From source (development)

npm install
npm run build
npm link

After npm link, the colab command points to your local build. Run npm run build (or keep npm run dev running) to pick up code changes — no need to re-link.

Authentication

Sign in through the browser-based OAuth flow:

colab auth login

Check the current session:

colab auth status

Sign out:

colab auth logout

Auth state is stored at:

~/.config/colab-cli/auth.json

Runtime Workflow

List the runtime options available to the current account:

colab runtime available

List available runtime versions and their environment details:

colab runtime versions

Create a runtime by accelerator name, using Colab UI semantics:

colab runtime create --accelerator CPU
colab runtime create --accelerator T4 --shape standard
colab runtime create --accelerator L4 --shape high-ram
colab runtime create --accelerator v6e-1 --shape high-ram

Optionally pin to a specific runtime version (see colab runtime versions for available labels):

colab runtime create --accelerator T4 --runtime-version 2025.10

List active runtimes:

colab runtime list

Destroy a runtime:

colab runtime destroy --endpoint <endpoint>

Restart the kernel without destroying the VM:

colab runtime restart --endpoint <endpoint>

Runtime state is stored at:

~/.config/colab-cli/servers.json

Usage and Subscription Info

Show the current account's subscription tier and Colab Compute Unit (CCU) consumption:

colab usage

Output depends on the subscription tier:

  • Free accounts: shows free CCU quota remaining (in CCU, converted from milli-CCU) and the next quota refill time.
  • Pro / Pro+ accounts: shows the paid CCU balance instead.

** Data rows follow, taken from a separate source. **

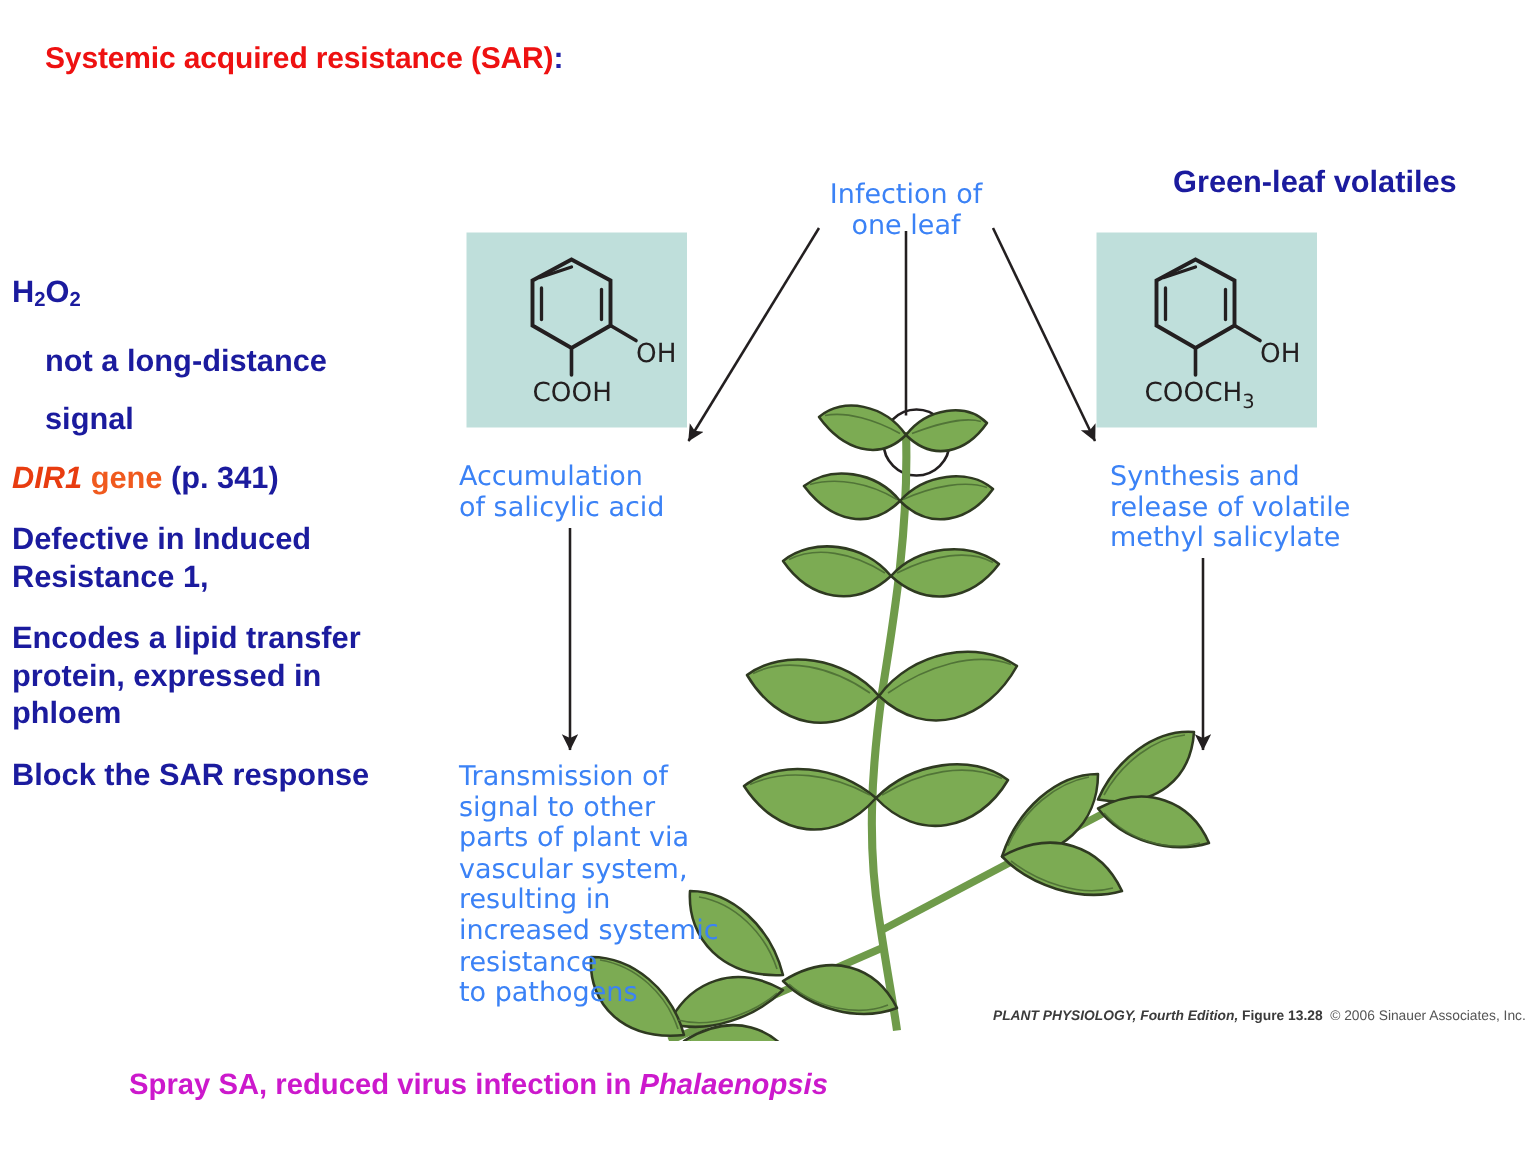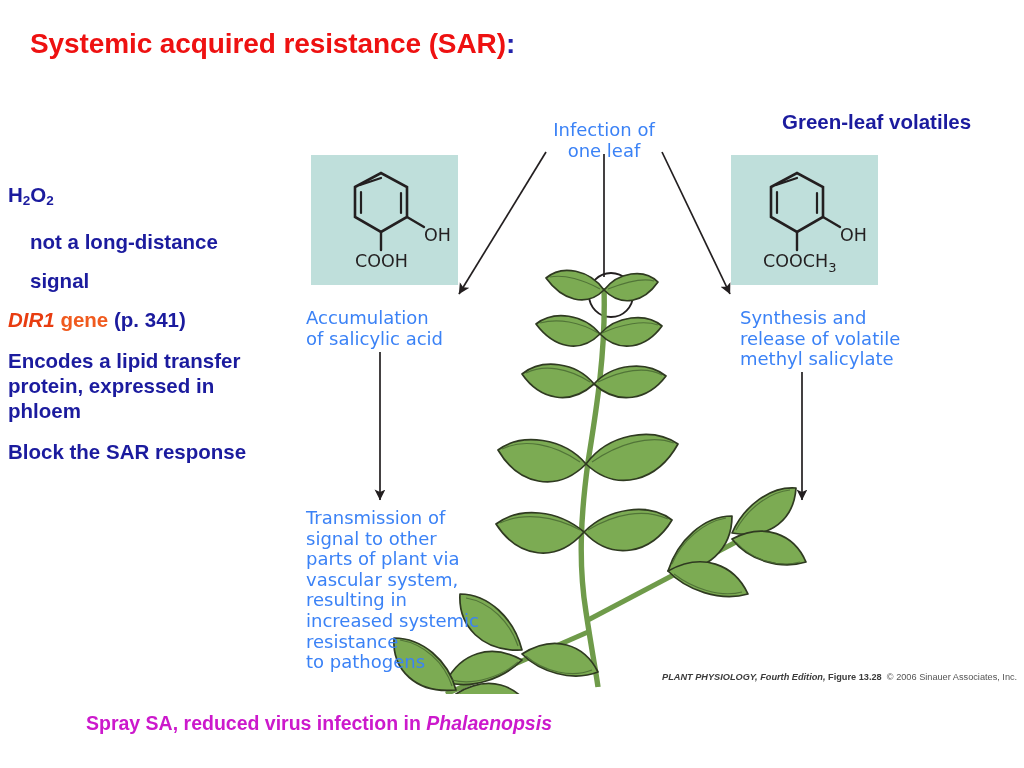--- a/index.html
+++ b/index.html
@@ -14,21 +14,21 @@
   #slide {
     position: relative;
     width: 1024px; height: 768px;
     background: #ffffff;
   }
 
   
   #slide-title {
     position: absolute;
     left: 30px; top: 28px;
-    font-size: 28px;
+    font-size: 20px;
     font-weight: bold;
     color: #ee1111;
     letter-spacing: -0.1px;
     white-space: nowrap;
   }
   #slide-title .colon { color: #2222aa; }
 
   
   #left-column {
     position: absolute;
@@ -122,20 +122,21 @@
   <div id="left-column">
 
     <div class="bullet"><span>H</span><sub>2</sub><span>O</span><sub>2</sub></div>
 
     <div class="bullet indent">not a long-distance</div>
 
     <div class="bullet indent">signal</div>
 
     <div class="bullet"><span class="gene-name">DIR1</span><span class="gene-word">&nbsp;</span><span class="gene-word">gene</span><span>&nbsp;</span><span>(p. 341)</span></div>
 
+    <div class="bullet">Defective in Induced Resistance 1,</div>
 
     <div class="bullet">Encodes a lipid transfer protein, expressed in phloem</div>
 
     <div class="bullet">Block the SAR response</div>
   </div>
 
   <div id="green-leaf-volatiles">Green-leaf volatiles</div>
 
   <div id="bottom-note"><span>Spray SA, reduced virus infection in </span><span class="sp">Phalaenopsis</span></div>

Both tiers always show the current hourly consumption rate based on all assigned VMs.

Execute Code

Code execution is handled by a background daemon process that maintains a persistent WebSocket connection to the Colab kernel. This allows for fast, repeated executions while preserving Python state across calls.

Run inline Python:

colab exec "
x = 6 * 7
print('value:', x)
for i in range(3):
    print('row', i)
"

Run a file:

colab exec -f script.py

Run in batch mode (collects all output and prints once finished, rather than streaming):

colab exec -b "print('hello')"

If multiple runtimes exist, target one explicitly:

colab exec -e <endpoint> "import torch; print(torch.cuda.is_available())"

By default, exec uses the most recently created runtime.

If executed code raises a Python exception, the traceback is rendered and colab exec exits with a non-zero status code. In --json mode, the final result remains an {"command":"exec",...} object and includes error: true rather than switching to the generic top-level JSON error shape.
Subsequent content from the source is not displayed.